Give back, word for word, only the lines from the opening of the records through the one with "discount: none -> 5% = 23.35". Pictures stay out.
** PROVIDED INFORMATION follows **
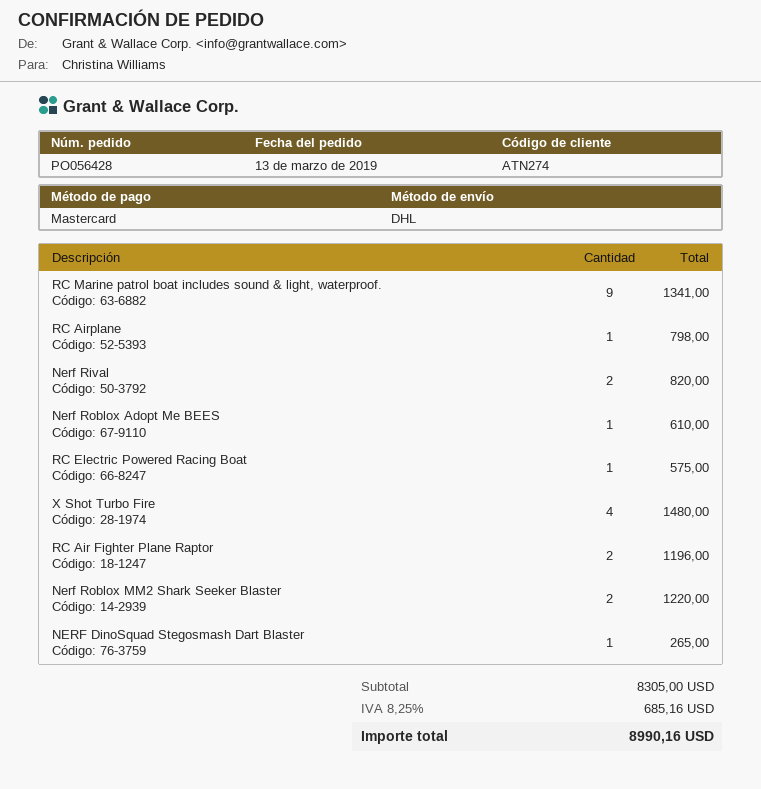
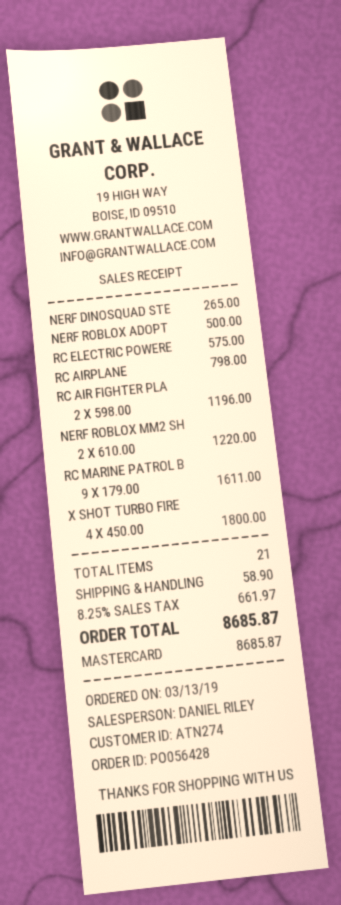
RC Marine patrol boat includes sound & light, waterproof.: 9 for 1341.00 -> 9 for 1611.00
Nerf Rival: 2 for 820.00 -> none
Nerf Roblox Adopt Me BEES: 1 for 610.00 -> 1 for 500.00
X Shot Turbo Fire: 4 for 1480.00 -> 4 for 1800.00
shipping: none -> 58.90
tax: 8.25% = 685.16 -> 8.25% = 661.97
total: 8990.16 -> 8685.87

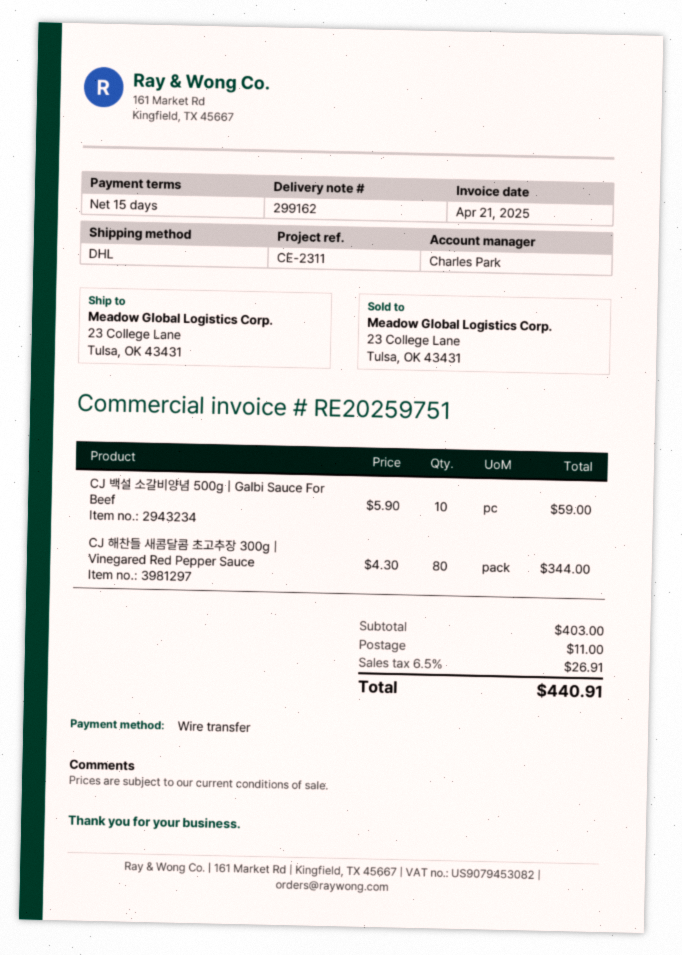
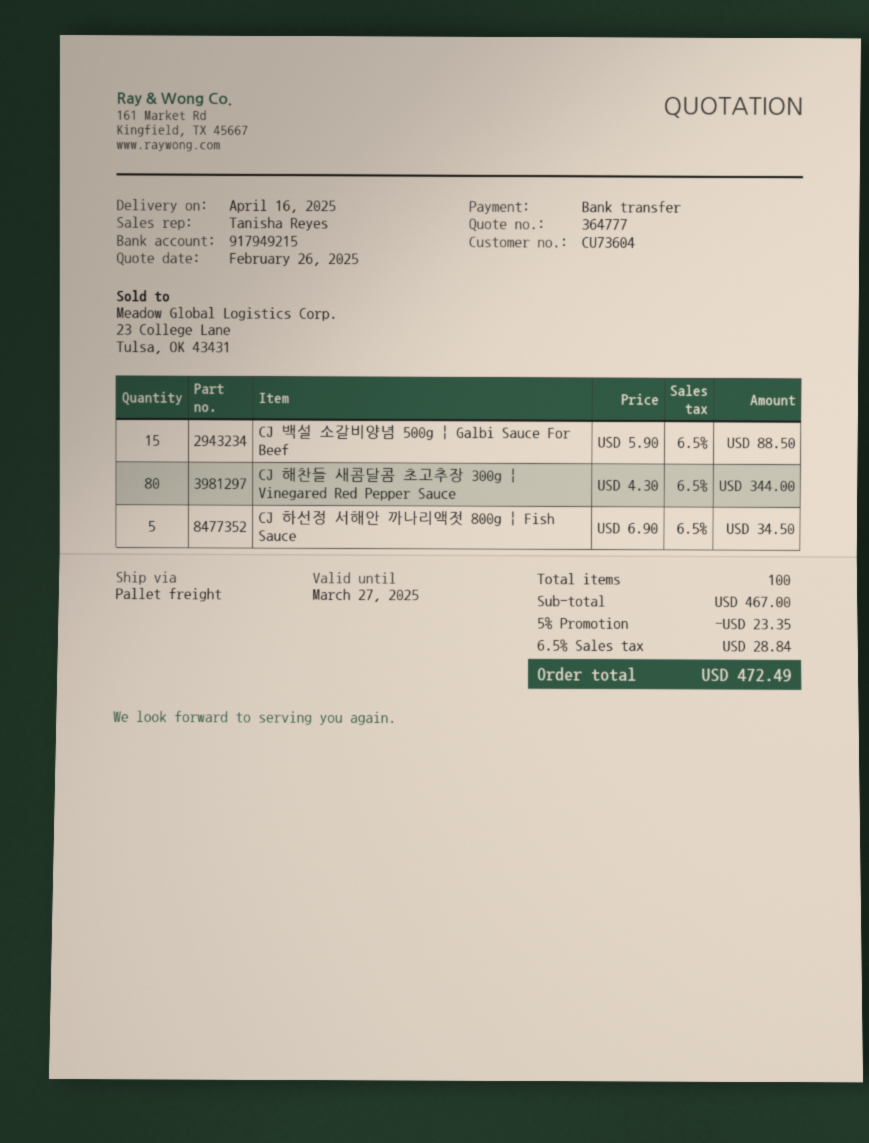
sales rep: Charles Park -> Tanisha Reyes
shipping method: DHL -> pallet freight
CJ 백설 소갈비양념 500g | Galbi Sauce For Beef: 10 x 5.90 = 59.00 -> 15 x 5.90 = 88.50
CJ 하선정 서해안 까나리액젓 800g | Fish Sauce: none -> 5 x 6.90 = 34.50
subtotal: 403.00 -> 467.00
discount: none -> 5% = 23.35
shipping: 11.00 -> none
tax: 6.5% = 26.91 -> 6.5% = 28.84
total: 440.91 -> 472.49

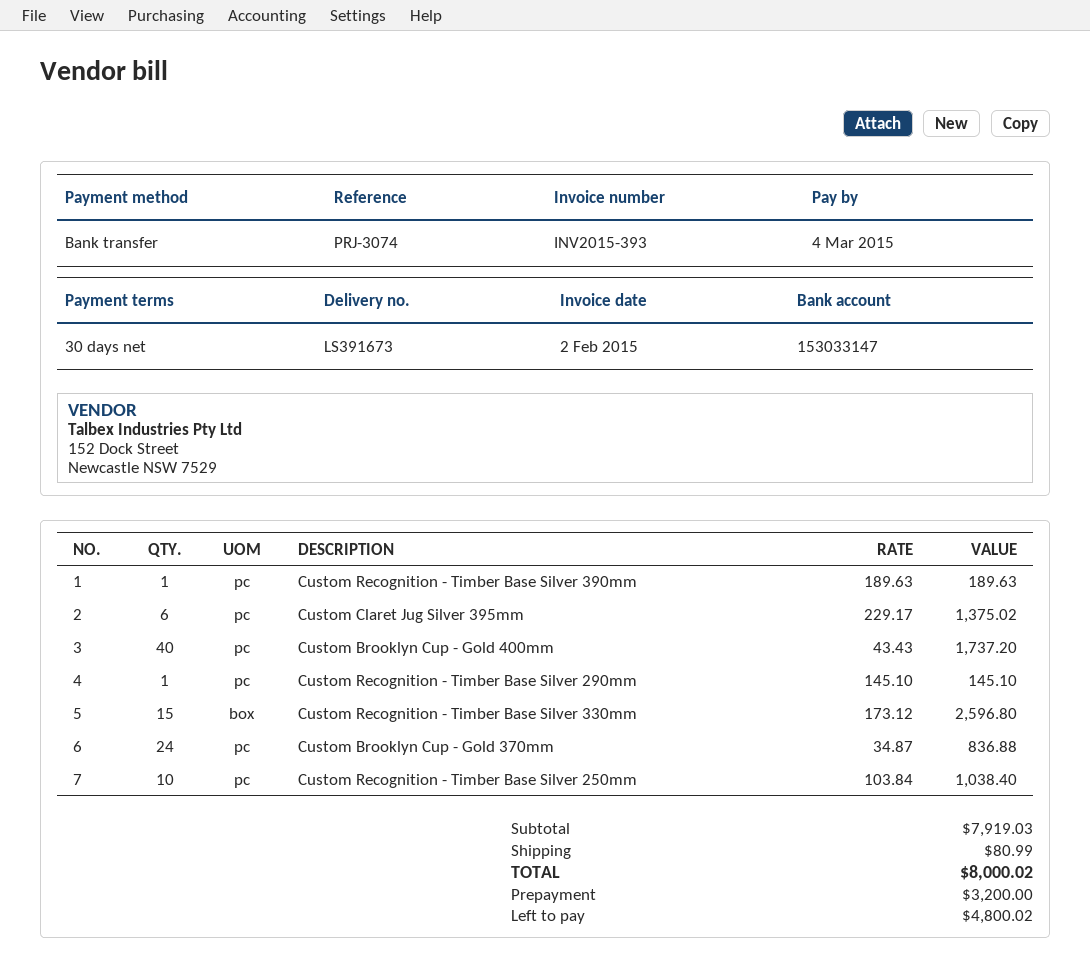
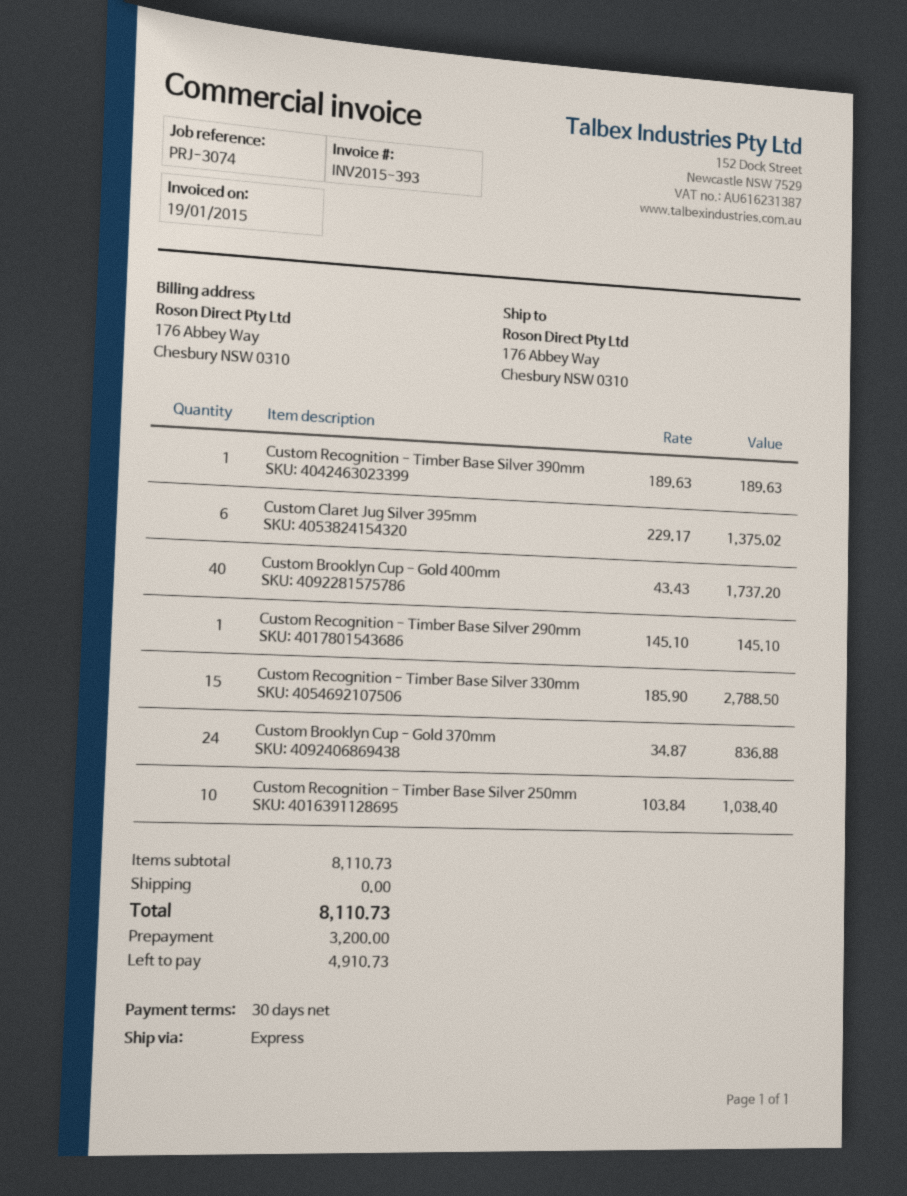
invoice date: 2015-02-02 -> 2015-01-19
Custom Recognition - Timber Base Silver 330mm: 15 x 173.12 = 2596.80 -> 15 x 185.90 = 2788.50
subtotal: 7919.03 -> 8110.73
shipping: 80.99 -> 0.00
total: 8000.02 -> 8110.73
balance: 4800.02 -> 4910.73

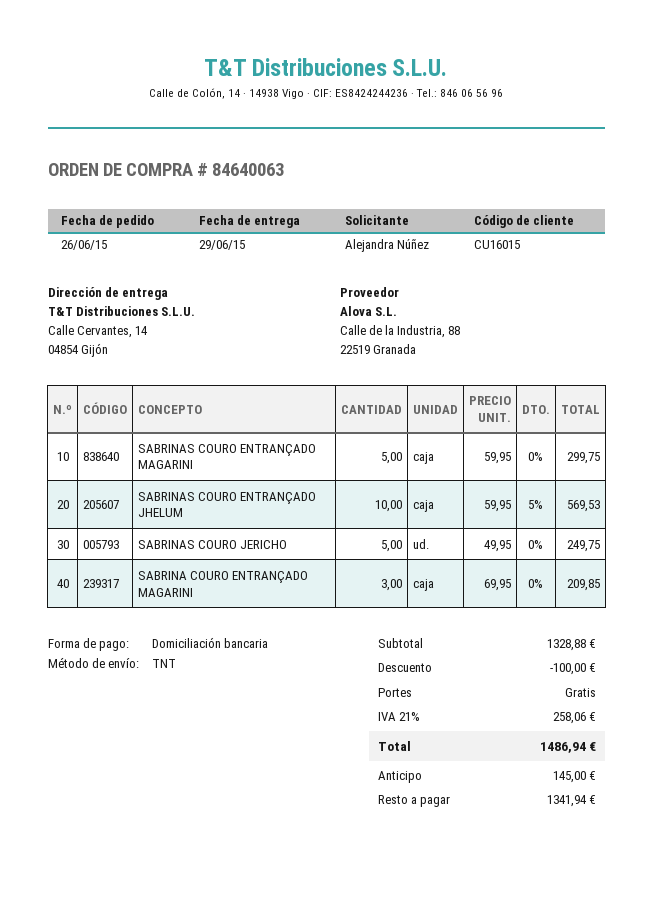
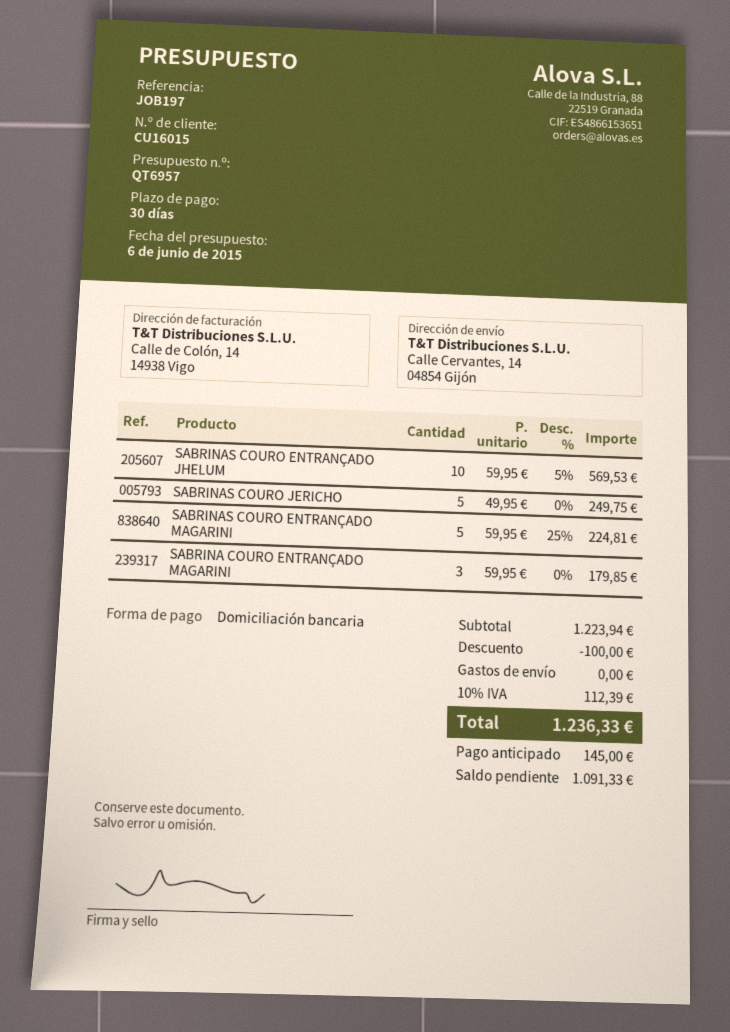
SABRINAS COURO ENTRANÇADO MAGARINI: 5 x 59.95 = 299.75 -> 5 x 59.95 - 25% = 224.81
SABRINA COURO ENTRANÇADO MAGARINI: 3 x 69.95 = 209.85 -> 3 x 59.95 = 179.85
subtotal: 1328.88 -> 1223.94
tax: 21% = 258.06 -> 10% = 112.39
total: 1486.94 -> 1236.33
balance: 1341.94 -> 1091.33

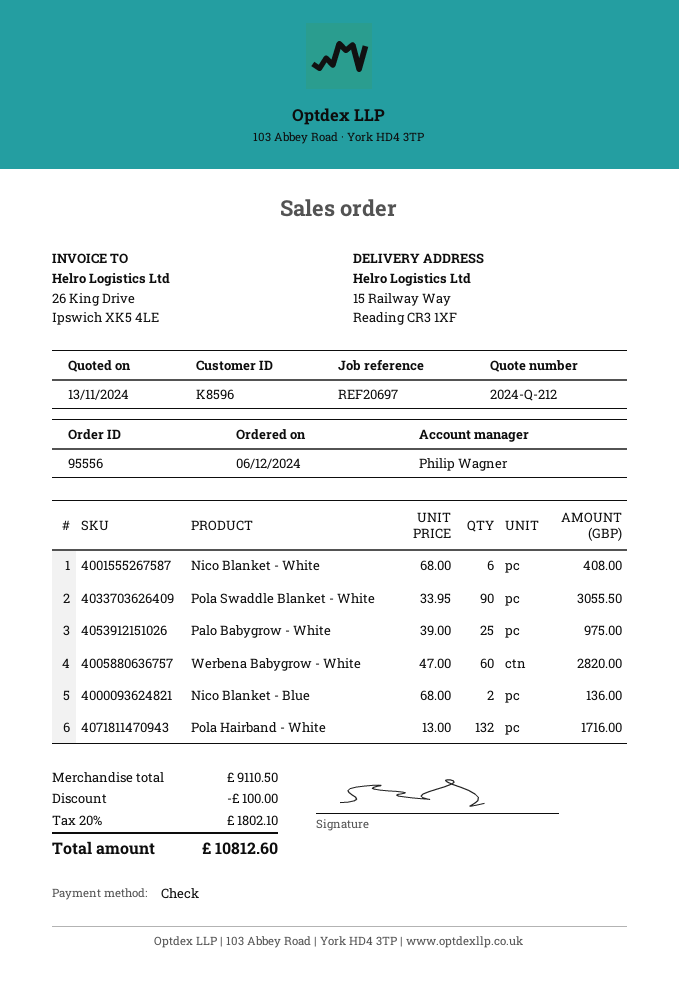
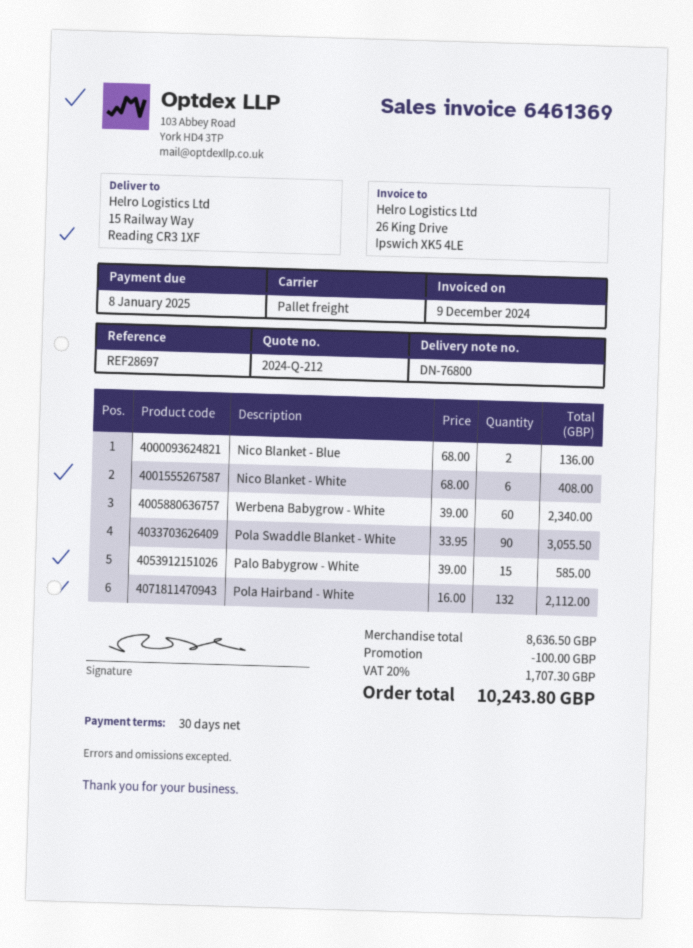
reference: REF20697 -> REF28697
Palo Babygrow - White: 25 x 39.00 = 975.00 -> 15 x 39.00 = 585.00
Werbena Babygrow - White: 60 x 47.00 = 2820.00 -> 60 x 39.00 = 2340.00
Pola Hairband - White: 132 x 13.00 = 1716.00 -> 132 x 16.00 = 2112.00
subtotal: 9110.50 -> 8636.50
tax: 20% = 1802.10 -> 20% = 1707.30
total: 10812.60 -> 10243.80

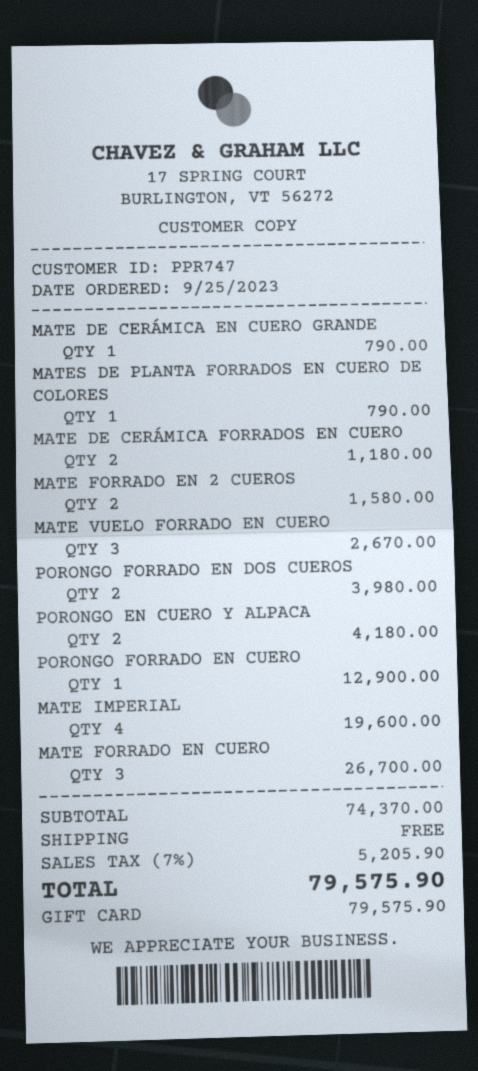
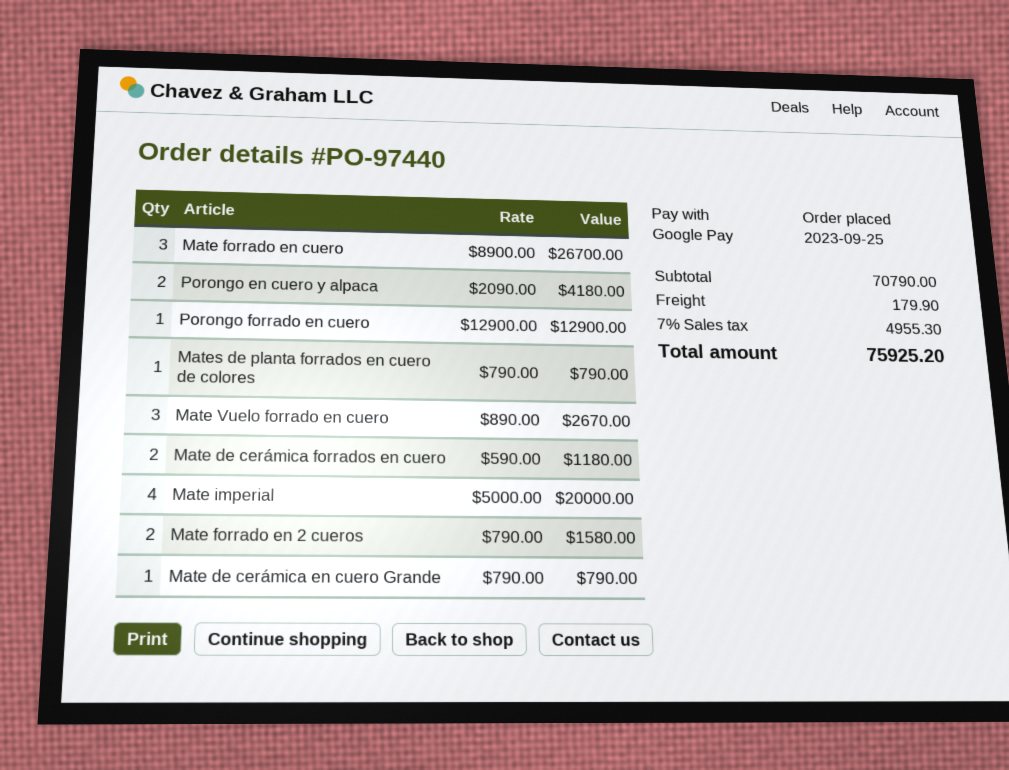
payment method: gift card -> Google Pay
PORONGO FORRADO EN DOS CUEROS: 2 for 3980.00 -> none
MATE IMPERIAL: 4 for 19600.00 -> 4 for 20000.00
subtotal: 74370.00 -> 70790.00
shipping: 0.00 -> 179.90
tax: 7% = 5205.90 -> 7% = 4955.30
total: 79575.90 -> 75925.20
** End of PROVIDED INFORMATION **
THE COMPLETED TASK =>
RC Marine patrol boat includes sound & light, waterproof.: 9 for 1341.00 -> 9 for 1611.00
Nerf Rival: 2 for 820.00 -> none
Nerf Roblox Adopt Me BEES: 1 for 610.00 -> 1 for 500.00
X Shot Turbo Fire: 4 for 1480.00 -> 4 for 1800.00
shipping: none -> 58.90
tax: 8.25% = 685.16 -> 8.25% = 661.97
total: 8990.16 -> 8685.87

sales rep: Charles Park -> Tanisha Reyes
shipping method: DHL -> pallet freight
CJ 백설 소갈비양념 500g | Galbi Sauce For Beef: 10 x 5.90 = 59.00 -> 15 x 5.90 = 88.50
CJ 하선정 서해안 까나리액젓 800g | Fish Sauce: none -> 5 x 6.90 = 34.50
subtotal: 403.00 -> 467.00
discount: none -> 5% = 23.35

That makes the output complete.